- Food security means availability, access, and absorption (utilisation) of food for all people at all times.
- The Bengal Famine of 1943 — worst famine in modern Indian history — killed about 2-3 million people due to shortage and collapse of purchasing power.
- India maintains a buffer stock of food grains (wheat + rice) through the Food Corporation of India (FCI).
- The Public Distribution System (PDS) is the main instrument of food security — a network of Fair Price Shops (FPS) across India.
- The PDS was revamped as TPDS (Targeted PDS, 1997), later adding AAY (Antyodaya Anna Yojana, 2000) for the poorest of the poor.
- Cooperatives like AMUL (Gujarat) and Mother Dairy (Delhi) have strengthened food security in dairy and vegetables.
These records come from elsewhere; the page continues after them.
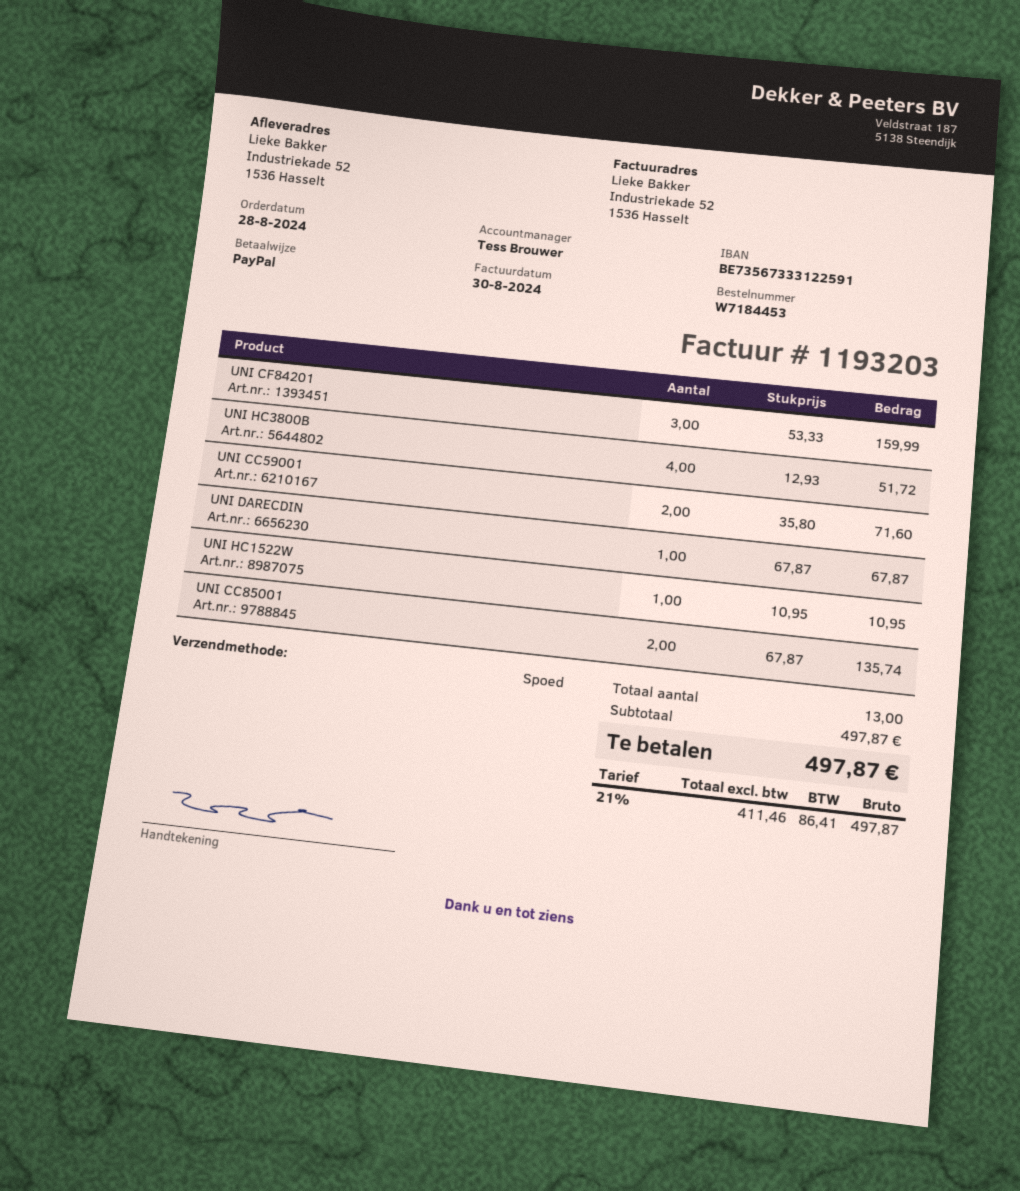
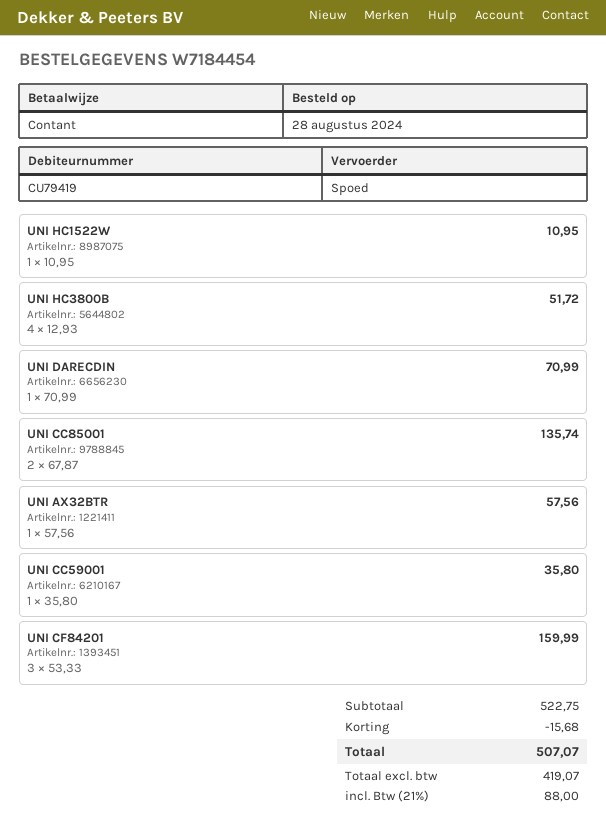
order number: W7184453 -> W7184454
payment method: PayPal -> cash
UNI CC59001: 2 x 35.80 = 71.60 -> 1 x 35.80 = 35.80
UNI DARECDIN: 1 x 67.87 = 67.87 -> 1 x 70.99 = 70.99
UNI AX32BTR: none -> 1 x 57.56 = 57.56
subtotal: 497.87 -> 522.75
discount: none -> 15.68
net: 411.46 -> 419.07
tax: 21% = 86.41 -> 21% = 88.00
total: 497.87 -> 507.07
- Board weightage: ~4 marks/year — usually one short-answer (3 marks) on PDS/buffer stock, or one long-answer (5 marks) on food security dimensions/cooperatives.
1. What is Food Security?
Food security does not simply mean having enough grain in government warehouses. It is a state where all people, at all times, have physical, social, and economic access to sufficient, safe, and nutritious food to meet their dietary needs for an active and healthy life.
NCERT identifies three dimensions of food security:
- Availability of food — sufficient food must be produced within the country or imported. In India this means adequate production of food grains (wheat, rice, pulses, coarse cereals), vegetables, and fruits across regions and seasons.
- Accessibility of food — food must be within reach of every person. This has two aspects: physical access (shops, markets, fair-price shops close enough to reach) and economic access (income to afford the food). A family can starve even when the market is full if they have no money to buy.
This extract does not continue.